Ivory segera berjalan perlahan untuk mendekati sosok pamannya yang sedang terbaring lemah dan segera memberikan salam pada Cynthia yang sedang terlihat sibuk mengobati luka pada tubuh suaminya.
"Apa kamu udah merasa baikan nak?" Tanya Moniq khawatir.
"Iya ma, aku udah lebih baikan. Maaf karna tadi udah sempat buat mama khawatir. Gimana keadaan paman sekarang ma?"
"Sepertinya pamanmu mengalami cedera yang cukup dalam pada tubuhnya. Lelaki itu benar – benar biadab dan gak punya hati," ujar Moniq geram.

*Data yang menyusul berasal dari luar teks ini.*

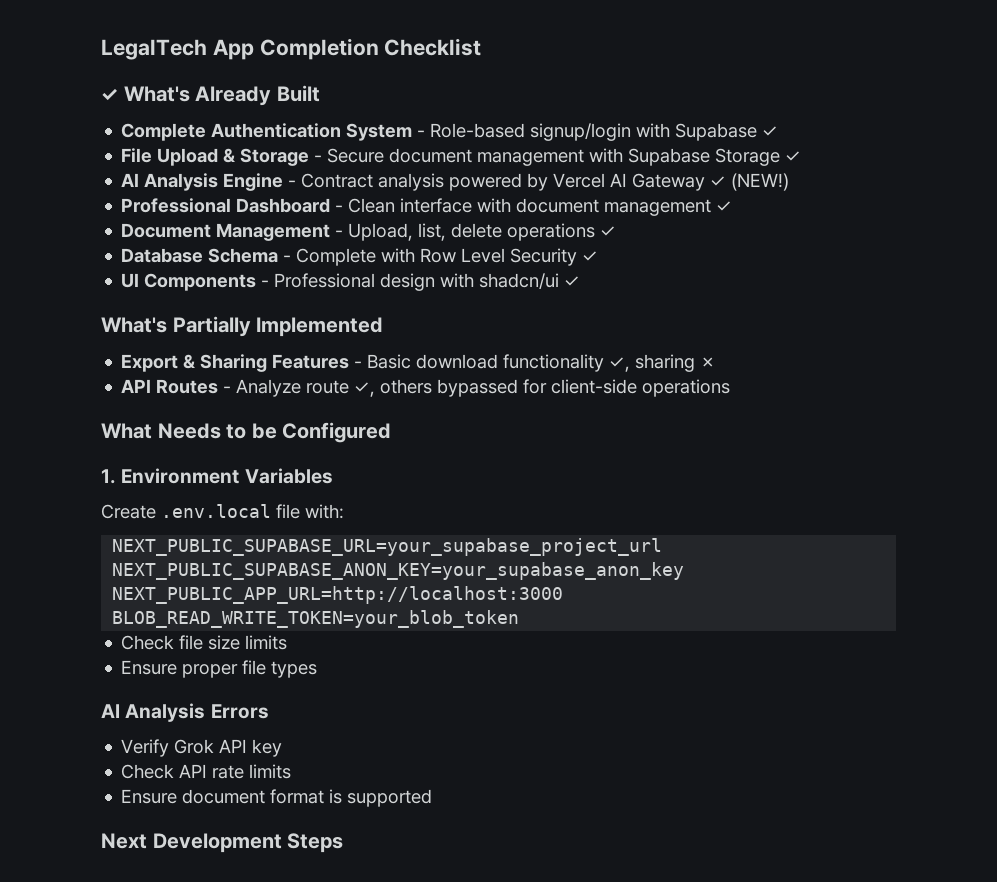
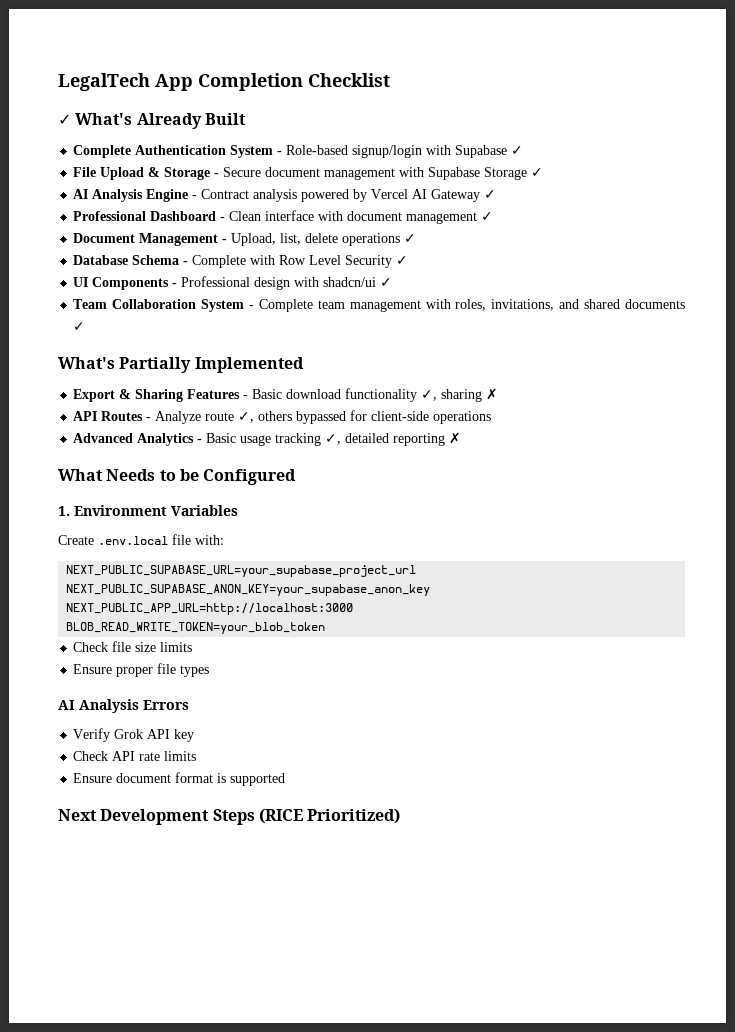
- AI Analysis Engine - Contract analysis powered by Vercel AI Gateway ✓ (NEW!)
+ AI Analysis Engine - Contract analysis powered by Vercel AI Gateway ✓
+ Team Collaboration System - Complete team management with roles, invitations, and shared documents ✓
+ Advanced Analytics - Basic usage tracking ✓, detailed reporting ✗
- Next Development Steps
+ Next Development Steps (RICE Prioritized)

"Sabar ma, kita akan menyusun rencana berikutnya untuk membalas orang itu. Oh ya, sejak terakhir kali Catherine dibawa olehnya, ke mana ya dia? Apakah ada salah satu dari kalian yang udah menemukannya dan tau di mana keberadaannya?" ujar Jade khawatir ketika ia tiba – tiba mengingat adiknya yang belum juga ditemukannya di manapun setelah terakhir kali Nathan membawanya dan tidak ada tanda – tanda keberadaan gadis itu, namun ketiga wanita tersebut hanya menggelengkan kepalanya.
"Aku hanya menemukan Chelsea, mantan Robin yang meninggal di ruang bawah tanah itu dalam keadaan potongan tubuh yang udah gak utuh juga. Semua bayangan itu terasa begitu mengerikan. Kita benar – benar harus berhati – hati terhadapnya kalo kita gak mau berakhir seperti paman atau Robin dan Chelsea," ujar Ivory sesenggukan.
"Dan kita harus mencari Catherine. Aku takut jangan – jangan sesuatu juga telah terjadi padanya. Tapi biar nanti aku aja yang akan mencarinya. Kalian tetaplah dulu berada di sini untuk merawat paman hingga sembuh dan jangan berkeliaran ke mana – mana dulu karna orang itu pasti sedang menyuruh anak buahnya untuk mencari keberadaan kita," ujar Jade khawatir dan dibalas dengan respon anggukan kepala oleh mereka lagi.
"Untuk malam ini, apakah nggak apa – apa kalo mama, bibi dan paman tidur dalam kamar dulu? Maaf sebelumnya bi, rumah ini sepertinya lebih kecil dari rumah bibi ya?" ujar Jade kaku.
"Nggak apa – apa Jade, yang penting kita semua aman dulu sampe pamanmu bisa sembuh."
"Lalu…Ivory?"
"Aku nggak apa – apa bi, sementara aku di sini dulu aja. Masih ada satu matras lagi," ujar Ivory.
Malam itu semuanya harus bersembunyi dahulu di rumah sewaan tersebut untuk menghindari Nathan yang berkemungkinan besar sedang melakukan pencarian terhadap mereka.